La dose qui a marché était inconfortable
Regardez ce que ces essais exigeaient réellement. Un effort vigoureux ou maximal. Vingt à trente secondes de cet effort. Plusieurs fois par jour, plusieurs jours par semaine, tenu pendant un mois et demi.
Ce n'est pas « prenez l'escalier quand vous y pensez ». L'internet du bien-être va quand même le comprimer en cela, parce que la version comprimée tient sur une carte et n'exige rien de personne. La version qui a fait bouger la consommation d'oxygène vous laisse essoufflé en haut et vaguement gêné dans une cage d'escalier publique.

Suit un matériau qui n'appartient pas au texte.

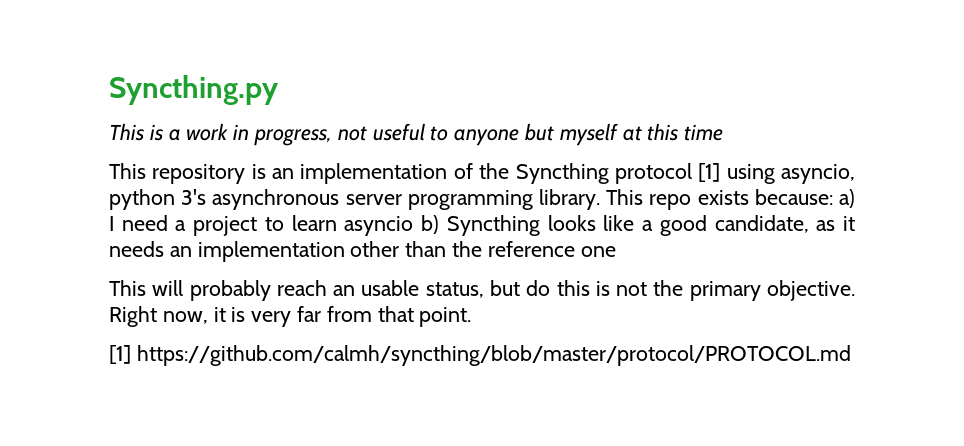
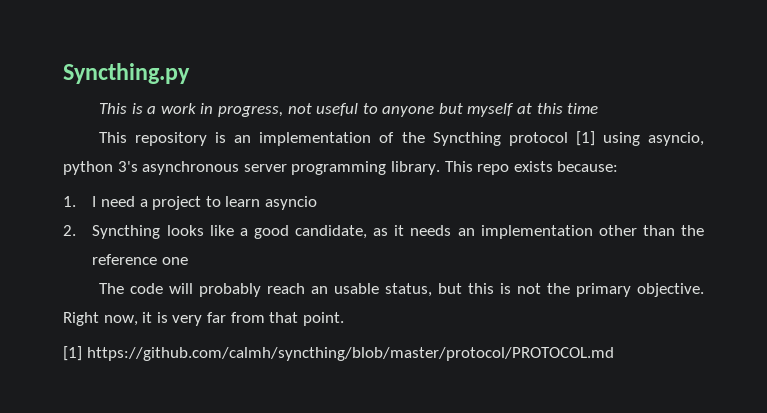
[839,189,855,208] a) -> [63,196,76,207] // 1.
[421,215,440,234] b) -> [63,225,76,236] // 2.
[109,280,146,296] This -> [98,283,163,294] The code
[526,280,551,296] do -> (462, 288) none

Sur la dose, le versant observationnel n'offre qu'un repère : dans les études agrégées, le bénéfice semblait le plus grand autour de six étages, soit environ soixante marches, par jour. Cela vient d'une seule cohorte. Prenez-le comme une indication grossière de l'endroit où la courbe semblait s'infléchir, pas comme une cible dictée par les preuves. C'est la même forme de résultat que celle observée pour les brèves bouffées de mouvement quotidien et pour la quantité d'exercice hebdomadaire qui compte vraiment : l'essentiel du gain arrive tôt, et la fin de la courbe est plate.
Que faire de votre propre escalier cette semaine
S'en servir comme mesure
S'en servir comme entraînement
Quand l'escalier est le mauvais instrument
Rien de tout cela n'appartient à un rituel séparé. Cela appartient à l'architecture ordinaire d'une journée, ce qui est tout l'argument de construire un protocole que vous tiendrez vraiment.
Ce que l'étude ne peut pas vous dire
La causalité inverse n'est pas une note de bas de page ici ; c'est l'essentiel. La maladie réduit la montée d'escaliers des années avant de tuer qui que ce soit. Une partie de l'écart entre ceux qui montent et ceux qui ne montent pas est presque certainement la phase précoce et invisible de la maladie, qui se manifeste d'abord par un étage évité.
Au-delà : l'estimation de mortalité repose sur cinq des neuf études, pas sur les neuf. Infarctus, AVC et insuffisance cardiaque allaient tous dans le même sens, mais les études différaient trop pour être agrégées en un seul chiffre. L'exposition était déclarée par les participants dans une grande partie des données, et l'activité déclarée flatte tout le monde. Et l'analyse ne peut pas dire si une personne qui commence à monter aujourd'hui modifie sa trajectoire.
Ce qu'elle peut dire, c'est que parmi près d'un demi-million d'adultes, sur quatorze ans, ceux qui montaient par leurs propres moyens mouraient moins souvent. Cela vaut la peine d'être su. Ce n'est pas la même chose qu'une ordonnance.
L'essentiel
L'escalier de votre immeuble est deux choses à la fois, et le titre n'en a remarqué qu'une. C'est un test petit, gratuit, indéfiniment répétable, d'une capacité qui prédit beaucoup — et la plupart des gens le passent quotidiennement depuis des années sans jamais en lire le résultat. C'est aussi, si vous acceptez d'être brièvement mal à l'aise, l'un des moyens les plus efficaces en temps que l'on ait trouvés pour augmenter la capacité cardiorespiratoire.
La consigne « prenez l'escalier » est très bien. « Remarquez l'escalier » est mieux. Et une fois par mois, montez-en un exprès et faites attention à ce que vos poumons rapportent en redescendant.